Face à ces violences, les hauts dignitaires birmans de toutes les religions (bouddhistes, musulmans et chrétiens) ont très vite appelé, main dans la main, au calme, au respect et à la réconciliation. Les militants du Parti d'Aung San Suu Kyi et de jeunes démocrates ont, quant à eux, mené campagne active - et continuent de la mener - dans tout le pays, avec affiches, autocollants et réunions d'information pour appeler à la paix et au respect de toutes et tous, quelles que soient sa race, sa religion ou son ethnie.

Aung San Suu Kyi, en personne, a rencontré de nombreux musulmans pour leur témoigner de son soutien.

“C’est très triste parce qu’aucun d’entre eux n’a connu d’autre pays que la Birmanie, déclare-t-elle. Ils ne se sentent appartenir à aucun autre endroit. La Birmanie est leur pays.”

“Je ne suis pas une magicienne, mais je continue à lutter pour un véritable état de droit!”

"On attend de moi que j'explique comment mettre un terme définitif à ces violences mais je ne suis pas une magicienne! Si je l'étais, j'aurais dit: "violences, disparaissez!' et elles auraient disparu! Hélas, Il faut du temps pour résoudre les différends.
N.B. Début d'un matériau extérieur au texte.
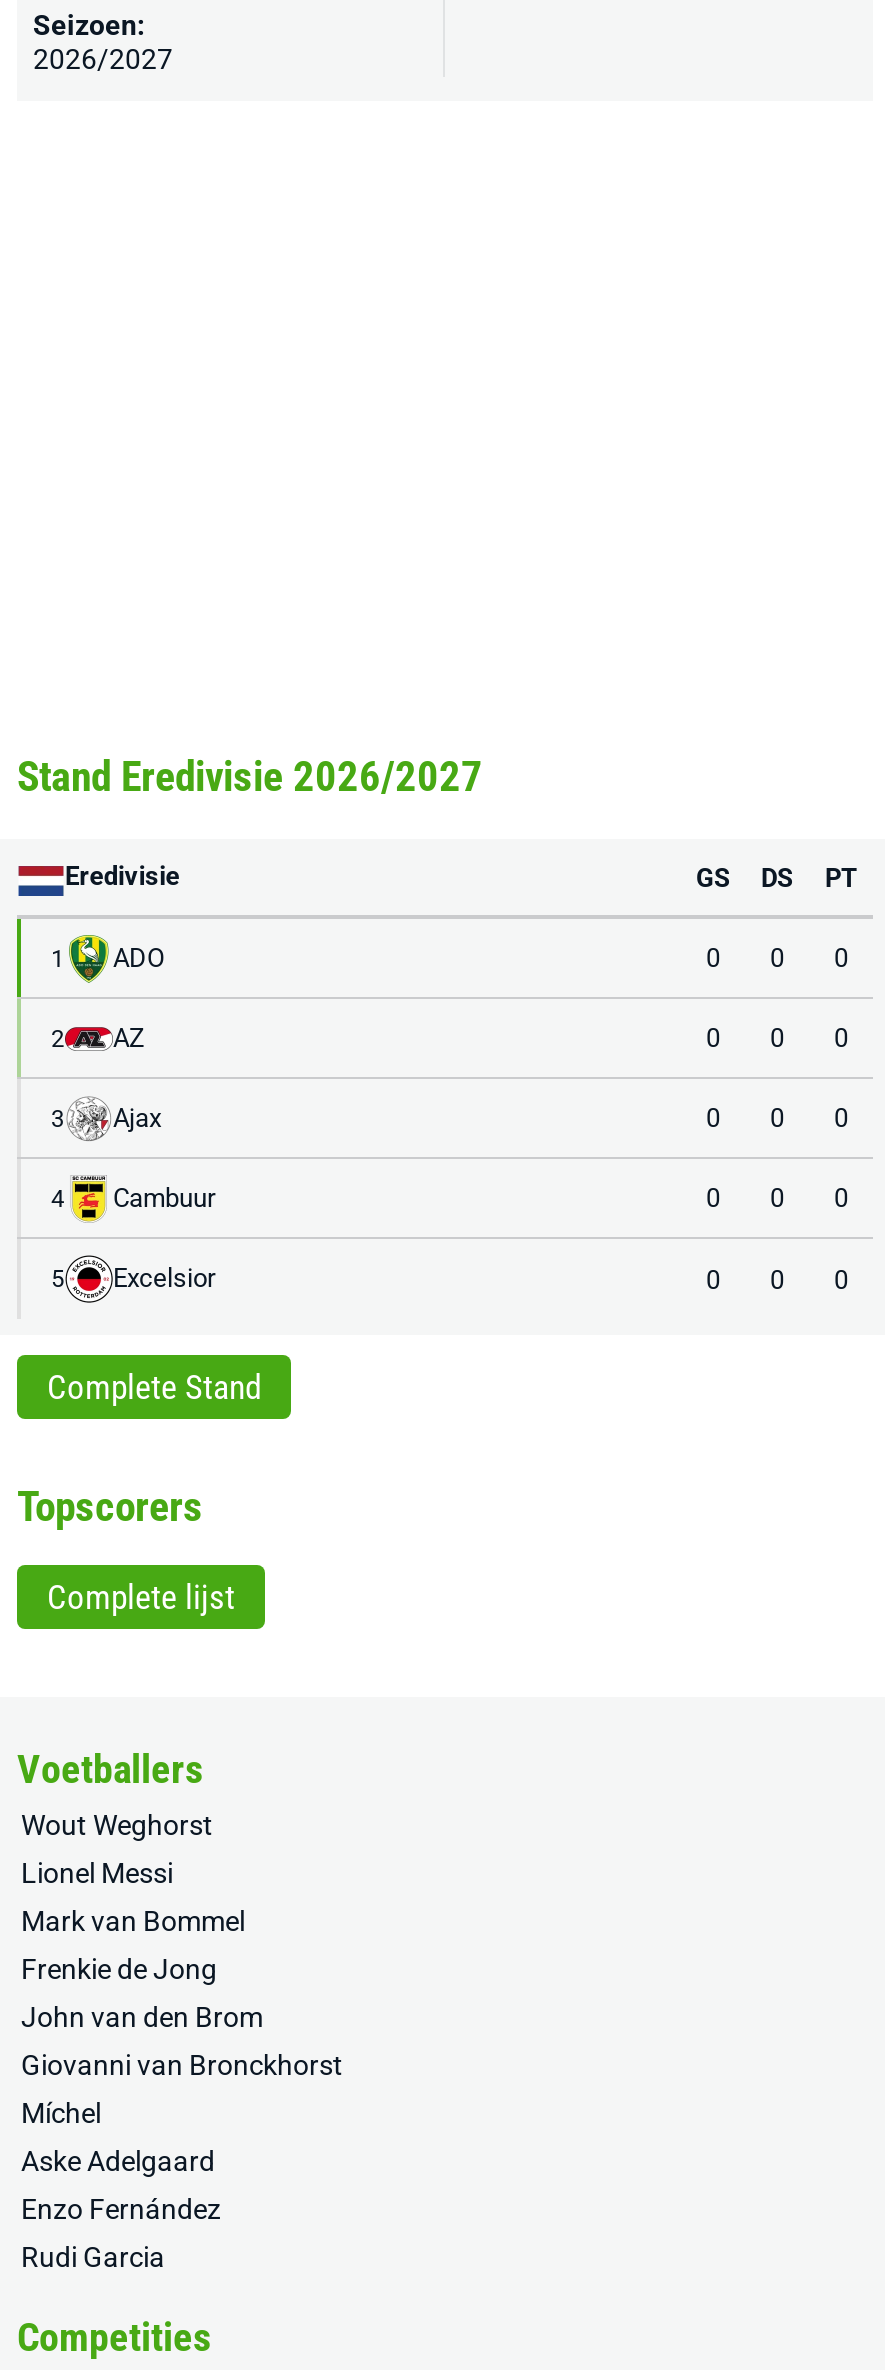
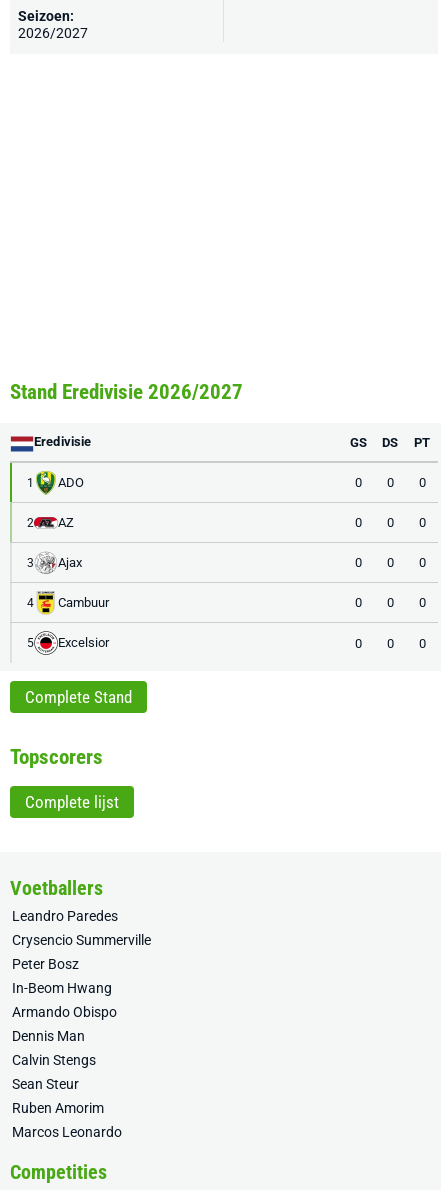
- Wout Weghorst
+ Leandro Paredes

- Lionel Messi
+ Crysencio Summerville

- Mark van Bommel
+ Peter Bosz

- Frenkie de Jong
+ In-Beom Hwang

- John van den Brom
+ Armando Obispo

- Giovanni van Bronckhorst
+ Dennis Man

- Míchel
+ Calvin Stengs

- Aske Adelgaard
+ Sean Steur

- Enzo Fernández
+ Ruben Amorim

- Rudi Garcia
+ Marcos Leonardo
Pour cela, nous devons instaurer un climat de sécurité dans lequel les gens qui ont des opinions différentes peuvent s'asseoir, échanger des idées et réfléchir ensemble sur ce que nous avons en commun.”
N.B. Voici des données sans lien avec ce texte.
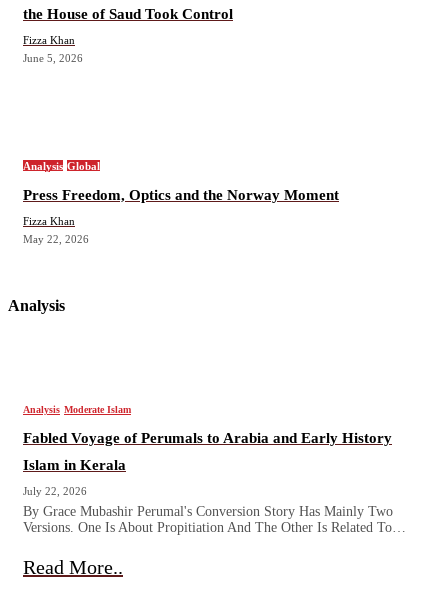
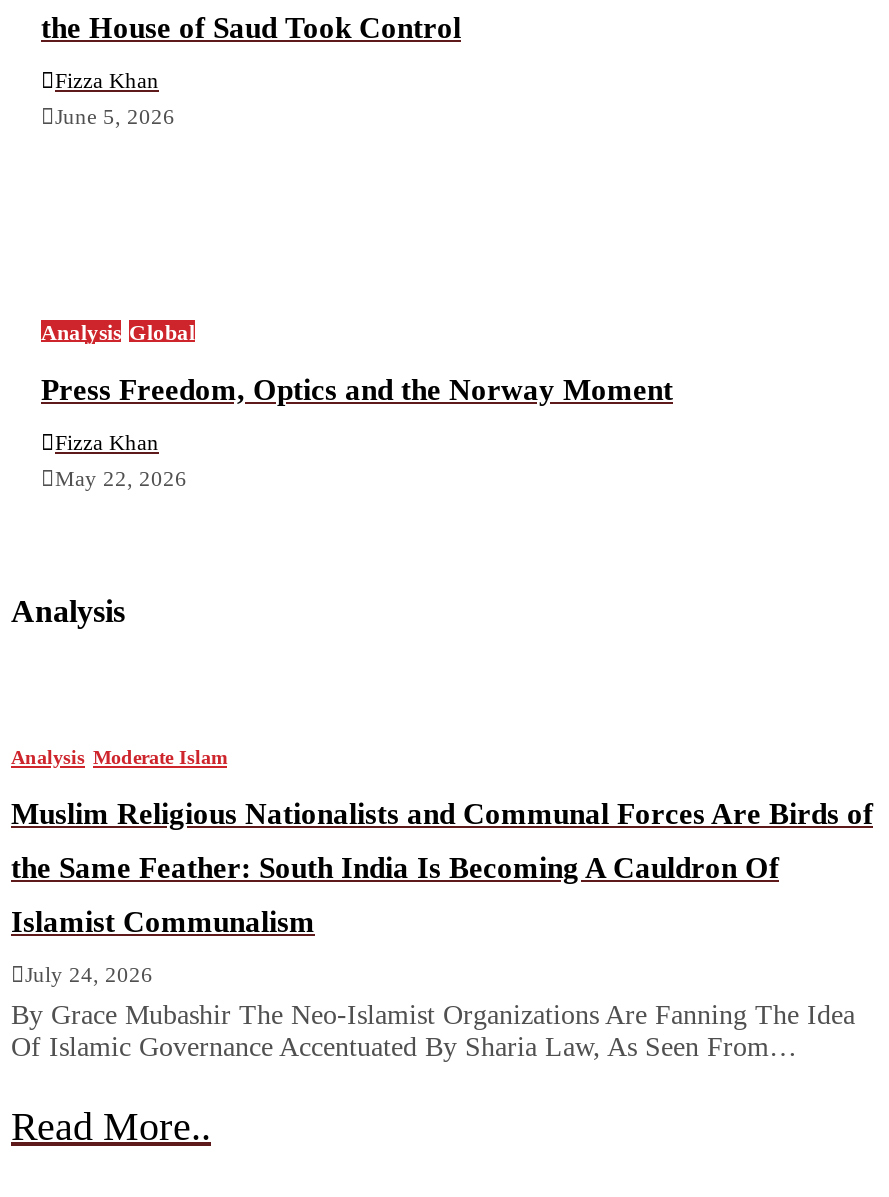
moved up: Analysis Moderate Islam

- Fabled Voyage of Perumals to Arabia and Early History
- Islam in Kerala
- July 22, 2026
- By Grace Mubashir Perumal's Conversion Story Has Mainly Two
- Versions. One Is About Propitiation And The Other Is Related To…
+ Muslim Religious Nationalists and Communal Forces Are Birds of
+ the Same Feather: South India Is Becoming A Cauldron Of
+ Islamist Communalism
+ July 24, 2026
+ By Grace Mubashir The Neo-Islamist Organizations Are Fanning The Idea
+ Of Islamic Governance Accentuated By Sharia Law, As Seen From…
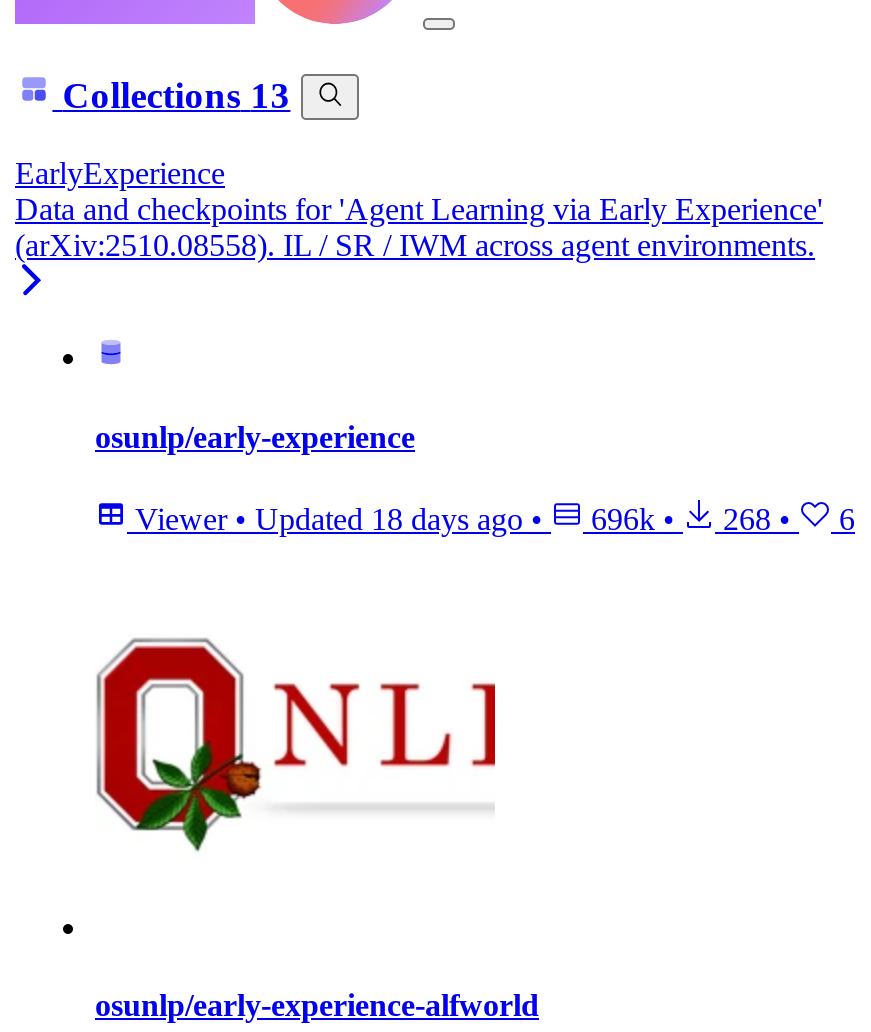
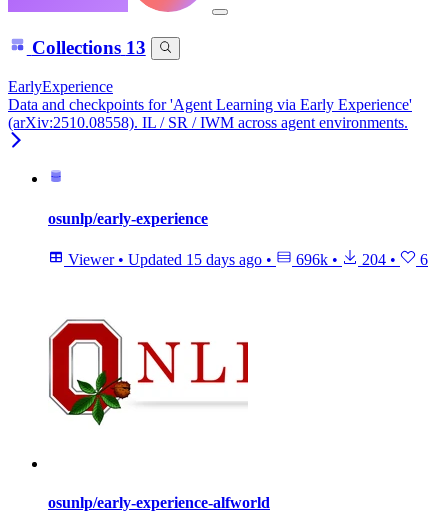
- Viewer • Updated 18 days ago •
+ Viewer • Updated 15 days ago •

- 268 •
+ 204 •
En ce qui concerne le statut de certaines minorités apatrides, destituées de la citoyenneté birmane par la Constitution toujours en vigueur de l'ex-junte militaire, Aung San Suu Kyi , qui n'est député que depuis un an et qui n'a, pour le moment, aucun réel pouvoir exécutif, répète qu'il faut oeuvrer pour le changement complet de cette Constitution.

Naturellement, c'est la toute première chose qu'elle ferait si elle était élue Présidente de la Birmanie en 2015!

Certes, d'aucuns, en attisant haines interethniques et interreligieuses et en menant campagne internationale pour la décrédibiliser, continueront à tout faire pour qu'Aung San San Suu Kyi ne devienne pas la première démocrate - et de surcroît la première femme! - à diriger la Birmanie !

C'est compter sans l'inlassable et calme détermination de la Dame de Rangoun. Et du peuple birman tout entier.


Pierre MARTIAL - Ecrivain-journaliste
Président de France Aung San Suu Kyi



1.Posté par Alexia le 01/06/2017 18:21
Du coup aujourd'hui, alors qu'elle denie complètement le nettoyage ethnique, que pouvons nous conclure? Qu'elle a seulement fait de la politique? Promettant des choses seulement pour se faire lire et une fois au pouvoir rien...Finalement n'est-elle seulement qu'une héroïne des droits de l'homme que lorsque sa cause est en danger?